[MLton] Parallel Runtime System

Sat Jun 16 23:22:51 PDT 2007

On Sat, 2007-06-16 at 20:34 -0700, Eric McCorkle wrote:

> > I think you missed Matthew's meaning of "portable" -- he meant a
> > runtime portable across compilers (i.e. the runtime's clients), not
> > across platforms the runtime runs on.
> 
> 
> That was my point.  Ideally, it would be a runtime system that is easy
> for a compiler to target (or at least for a compiler that thinks the
> way most modern functional language compilers do).  Ideally it'd be
> something that other compilers could target.  I can't imagine a
> parallel runtime system for something like Haskell or Erlang (or even
> non-functional typesafe languages like Cyclone or Java) being terribly
> different from one for ML, at least at a distance.  Encoding type
> information is probably the hardest part of the interface, but even
> this would be a non-issue if typed assembly languages became common
> and some standard format was adopted.

Most functional languages don't require any 'type' information.
They would need 'shape' information to increase GC performance,
i.e. for a precise/exact GC.

Ocaml uses 1 bit to chose integer vs. pointer. Heap blocks
pointed at use a tag and count in one word to decide
the block length and if the data needs to be scanned by the gc.
Ocaml supports dynamic finalisers for Ocaml code (and static
finalisers for C code).

At the moment Felix uses a shape object with an array of offsets.
Each heap block contains a pointer to the shape object. There is
also some type information there such as human readable 
version of the C++ type name. Felix supports static finalisers.

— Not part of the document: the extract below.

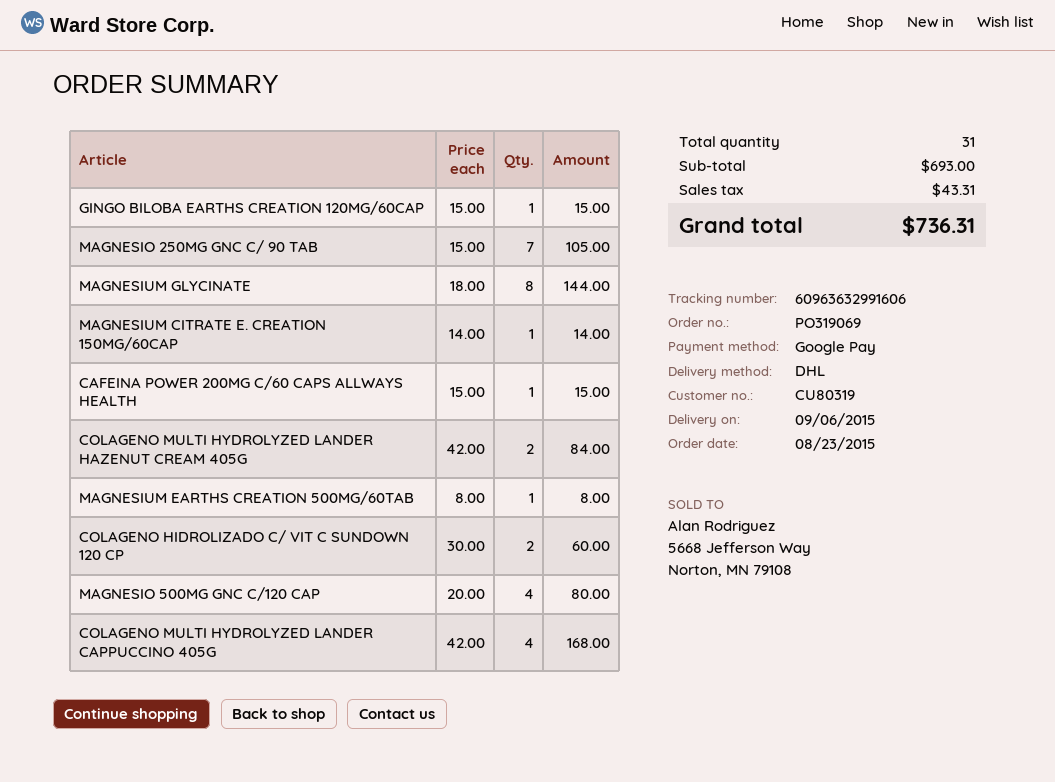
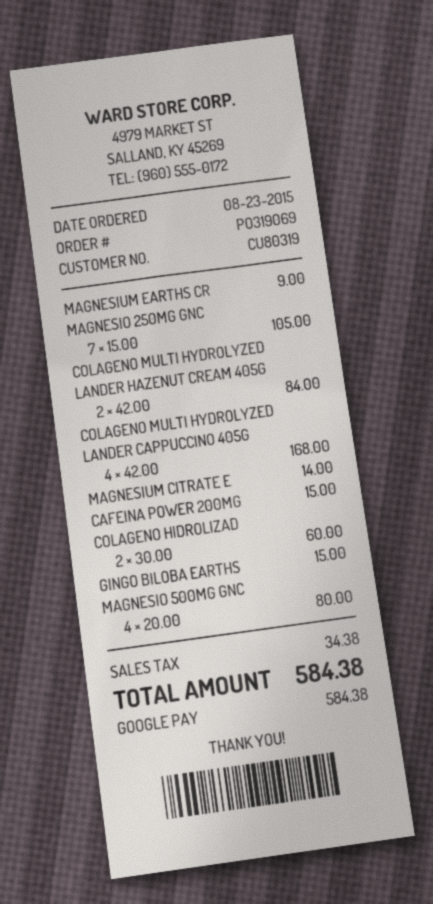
MAGNESIUM GLYCINATE: 8 x 18.00 = 144.00 -> none
MAGNESIUM EARTHS CREATION 500MG/60TAB: 1 x 8.00 = 8.00 -> 1 x 9.00 = 9.00
tax: 43.31 -> 34.38
total: 736.31 -> 584.38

> The real trouble will come from very nitpicky incompatibilities and
> issues between different compilers I imagine (for example, the 16-byte
> C stack alignment issue that was the trouble with Intel Darwin MLton
> or some similar wierdness)

I would think the differences are in execution models are more
profound. The garbage collector is only part of the story.

Ocaml uses the stack, and it supports threading, but threads
must be interleaved so it can't multi-processes. This is ensured
with a global lock. Ocaml appears to fully support callbacks
from C code. C++ exceptions aren't supported. Ocaml can tell
the difference between C and Ocaml pointers.

Felix uses the stack, but the gc can't be called unless it is 
empty because Felix has no way to scan the stack for pointers.
The execution model supports ultra-high performance fibres
(user space threads), as well as pre-emptive threading and
asynchronous I/O, which is supported by what amounts to
a user space operating system. The gc is thread safe, the model
supports multi-processing with world stop collection.
Felix only partially supports callbacks from C code.
Felix procedures have a distinct heap allocated spaghetti stack.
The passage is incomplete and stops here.